標準化、 統一化

 貸借対照表をバランスシート、略してビーエス(B/S)とも呼ぶことは、よく知られています。しかしこの言葉を聞くと、私は10数年前の出来事が、どうしても思い出されます。

 それは某自動車会社の自己啓発の為の、経理勉強会の講師として出向いた時のことです。

 ひとしきりの説明が終った処で、以下のような質問というより要望が出されました。

「講師の説明を聞いていると、専門用語で同じ内容のものを A と読んだり、B  だったり、C  であったりする。しかし我々は初心者であるので、用語は一つに統一して説明して欲しい」と。

 これを聞いた私は なんと言ってよいか適当な言葉がみつかりませんでした。確かに経理用語にはこのような事実があります。

「借入金」は「シャクニュウキン」と読む人がいます。「たな卸資産」は俗に「在庫」と言います。事業経営の根幹である「売上総利益(率)」に到っては「粗利益(率)」(アラリエキ、ソリエキ、アラリ)だったり、「荒利益」の字を当てる人もいます。「経常利益」は業界用語的には、「ケイツネ」と呼びます。(「計上」との混同を避ける意味はありますが)
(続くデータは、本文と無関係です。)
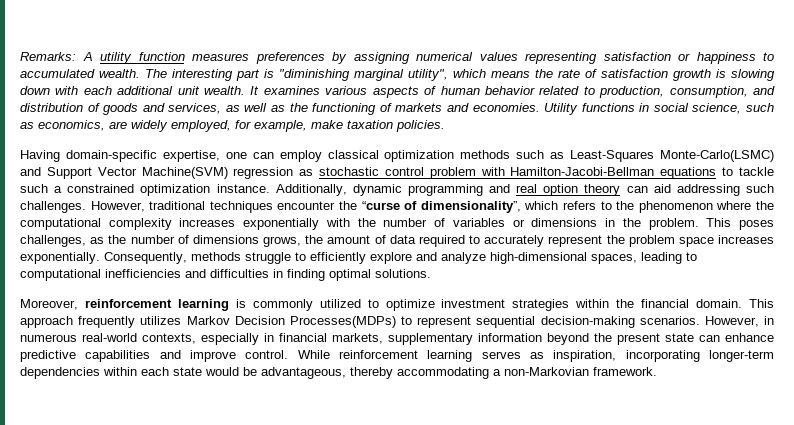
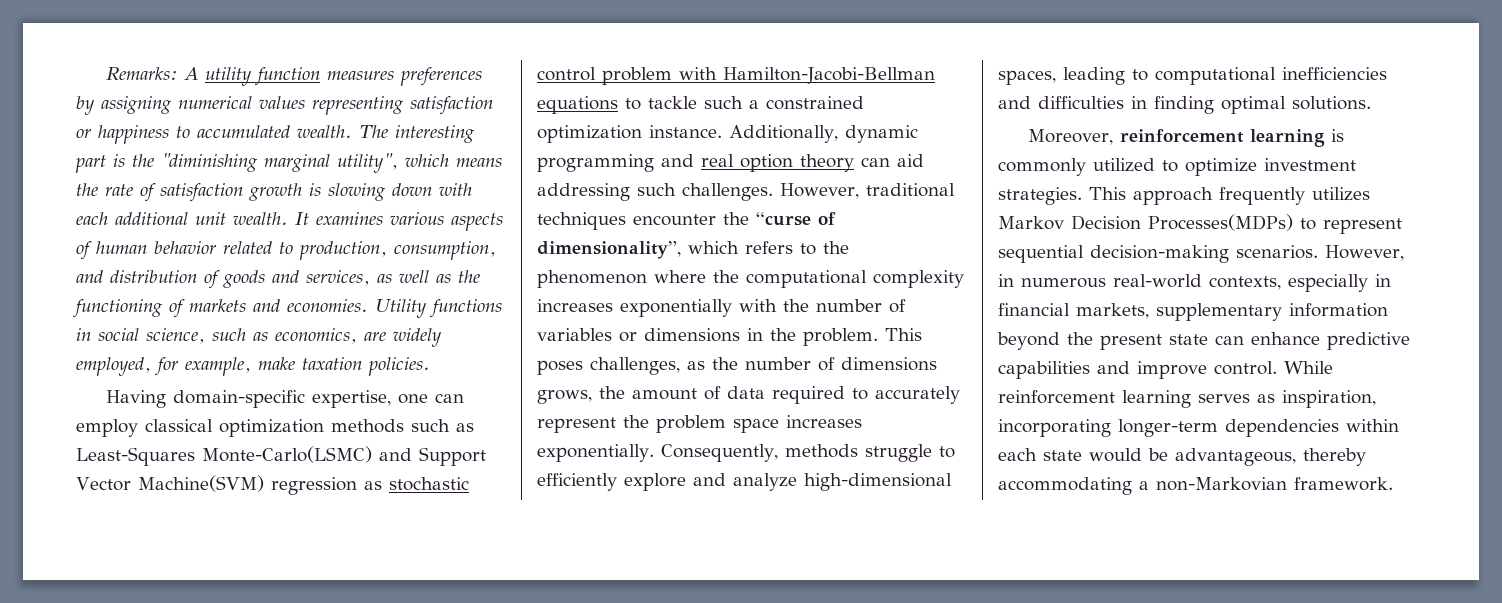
- The interesting part is "diminishing marginal utility", which means the rate of satisfaction growth is slowing down with each additional unit wealth.
+ The interesting part is the "diminishing marginal utility", which means the rate of satisfaction growth is slowing down with each additional unit wealth.
- Moreover, reinforcement learning is commonly utilized to optimize investment strategies within the financial domain.
+ Moreover, reinforcement learning is commonly utilized to optimize investment strategies.

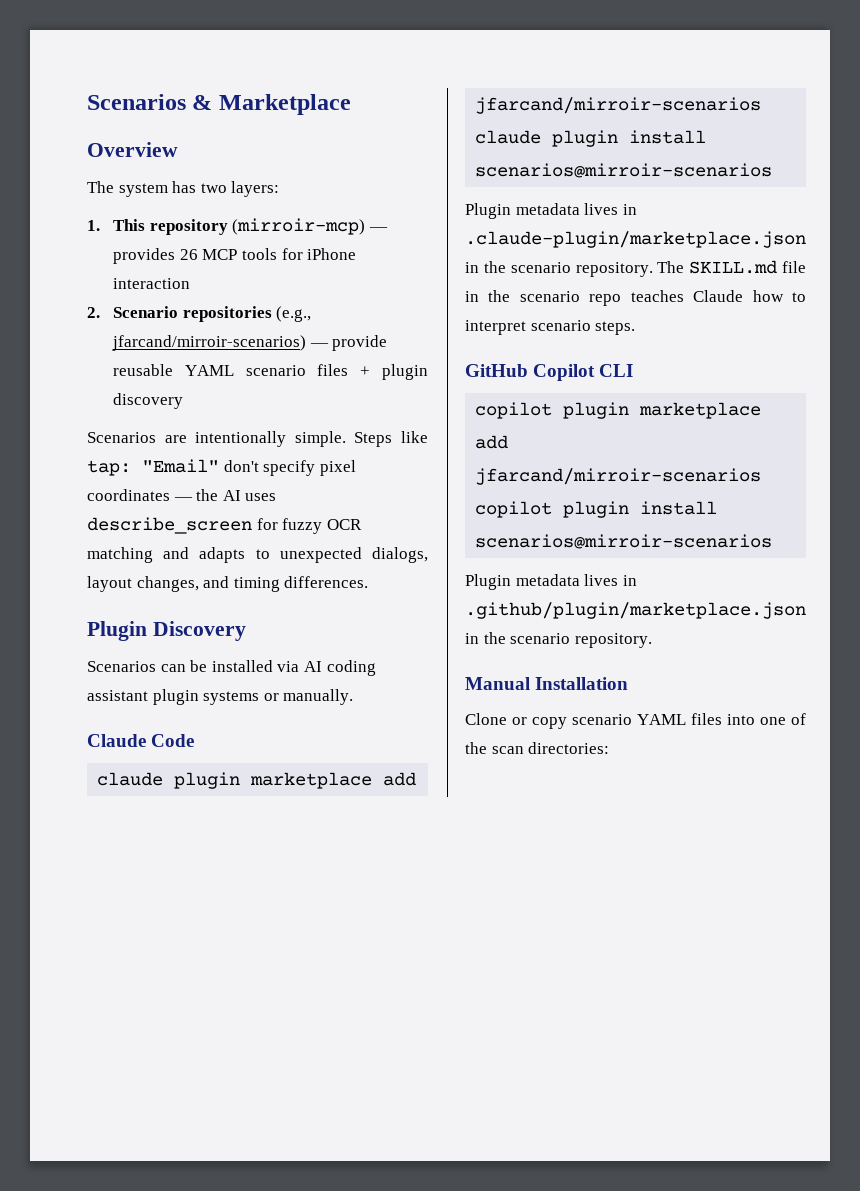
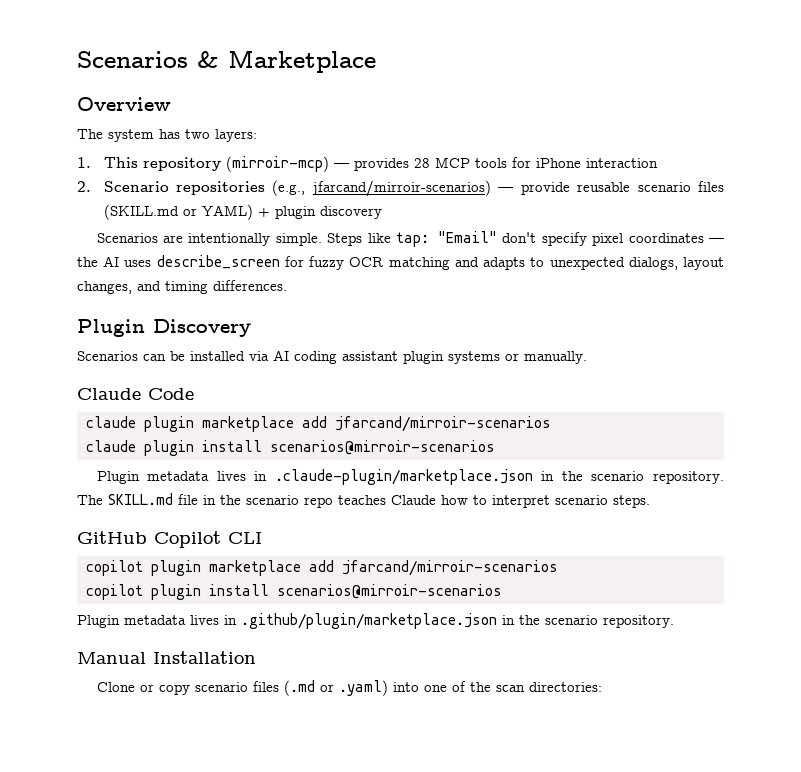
- 1. This repository (mirroir-mcp) — provides 26 MCP tools for iPhone interaction
+ 1. This repository (mirroir-mcp) — provides 28 MCP tools for iPhone interaction
- 2. Scenario repositories (e.g., jfarcand/mirroir-scenarios) — provide reusable YAML scenario files + plugin discovery
+ 2. Scenario repositories (e.g., jfarcand/mirroir-scenarios) — provide reusable scenario files (SKILL.md or YAML) + plugin discovery
- Clone or copy scenario YAML files into one of the scan directories:
+ Clone or copy scenario files (.md or .yaml) into one of the scan directories:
 だから統一して欲しいと指摘するこの会社の人達の 凄さを感じると同時に、その後の説明がやり難くなった事も事実です。

 だが確かに生産現場で こんな事が有っては問題です。「ドライバー」を「ねじ廻し」とも言っていては、昨今のように外国人労働者が多い場合はなおさらでしょう。(まさか ゴルフ道具を持って来る人はいないでしょうが)
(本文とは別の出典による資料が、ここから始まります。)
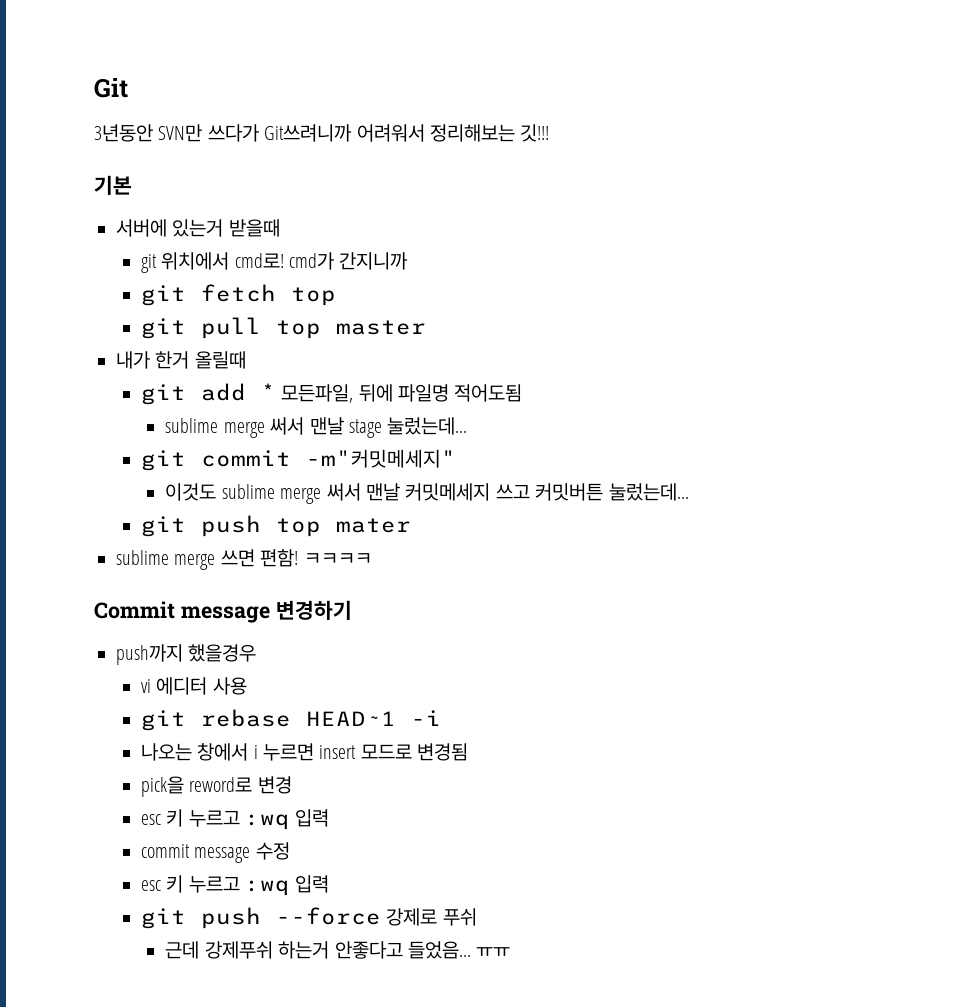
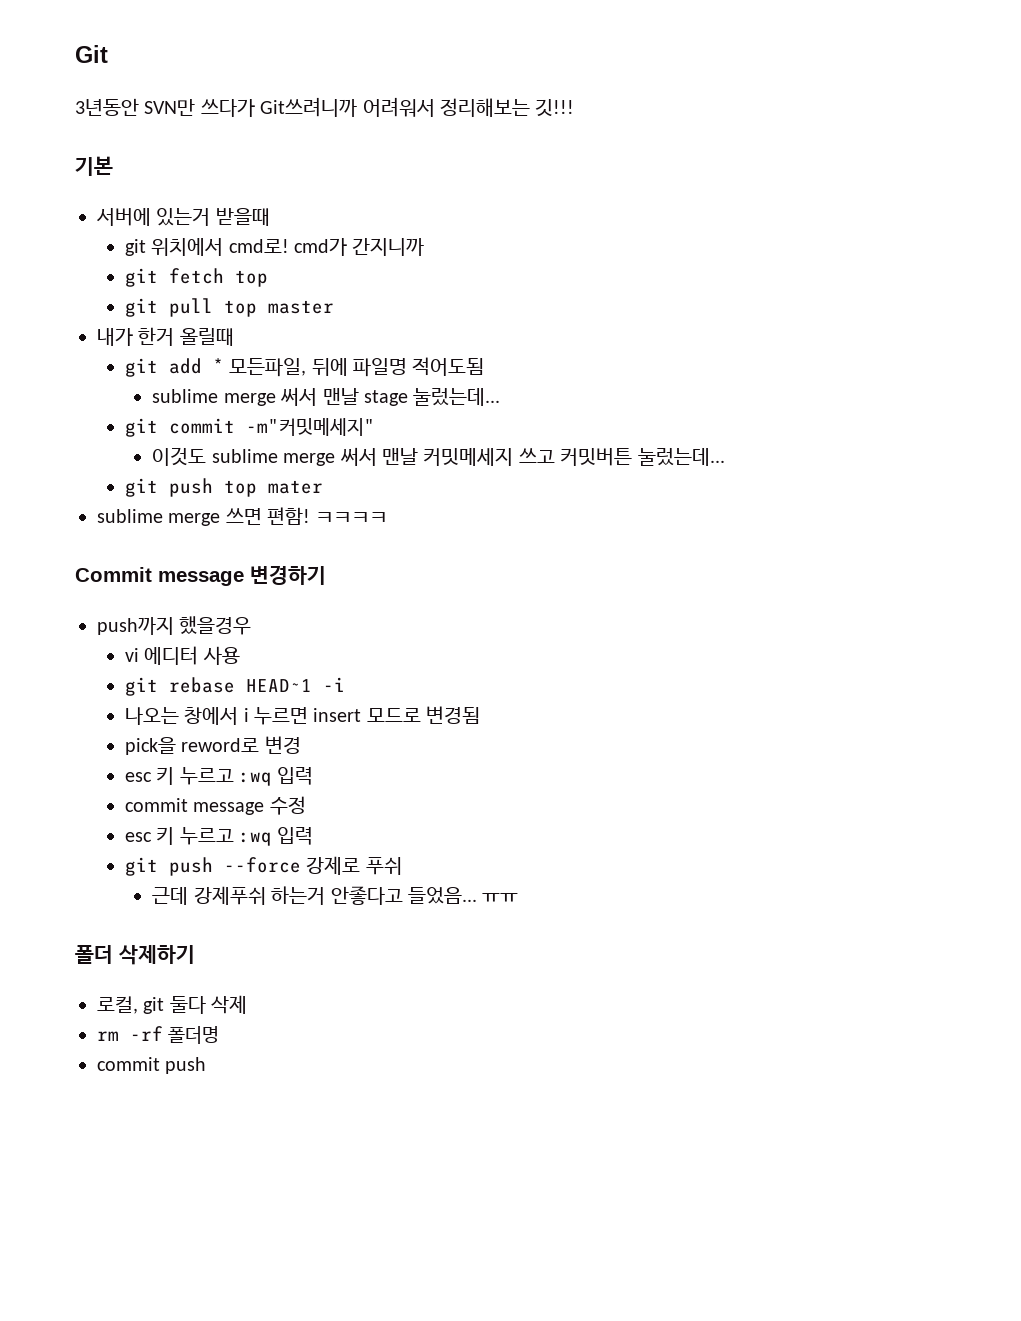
+ 폴더 삭제하기
+ 로컬, git 둘다 삭제
+ rm -rf 폴더명
+ commit push

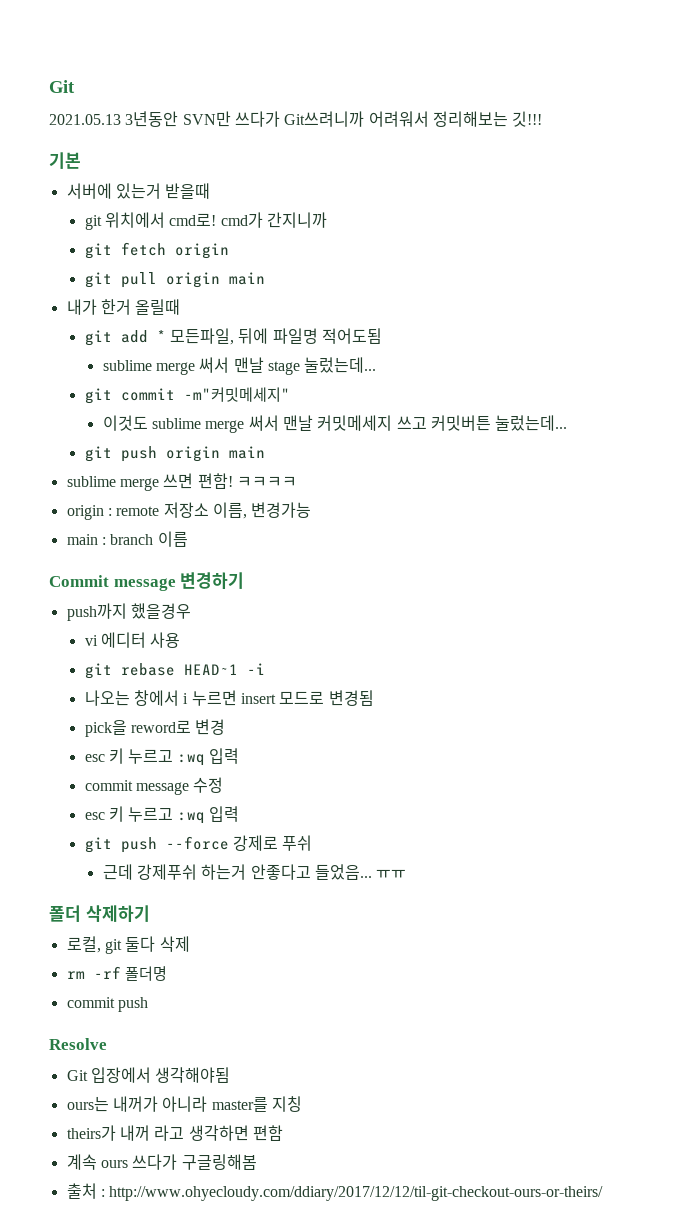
- 3년동안 SVN만 쓰다가 Git쓰려니까 어려워서 정리해보는 깃!!!
+ 2021.05.13 3년동안 SVN만 쓰다가 Git쓰려니까 어려워서 정리해보는 깃!!!
- git fetch top
+ git fetch origin
- git pull top master
+ git pull origin main
- git push top mater
+ git push origin main
+ origin : remote 저장소 이름, 변경가능
+ main : branch 이름
+ Resolve
+ Git 입장에서 생각해야됨
+ ours는 내꺼가 아니라 master를 지칭
+ theirs가 내꺼 라고 생각하면 편함
+ 계속 ours 쓰다가 구글링해봄
+ 출처 : http://www.ohyecloudy.com/ddiary/2017/12/12/til-git-checkout-ours-or-theirs/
 しかしながら経理部門は グローバルスタンダードとかで、用語が増々混乱している感じがします。

 それでは問題です。

 「自己資本」「株主資本」「純資産」の相異を述べて下さい。

 もう一つ、この会社の全国の社員食堂のメニューでは、

 「カレーライス」「ライスカレー」「カレー」のどれでしょう。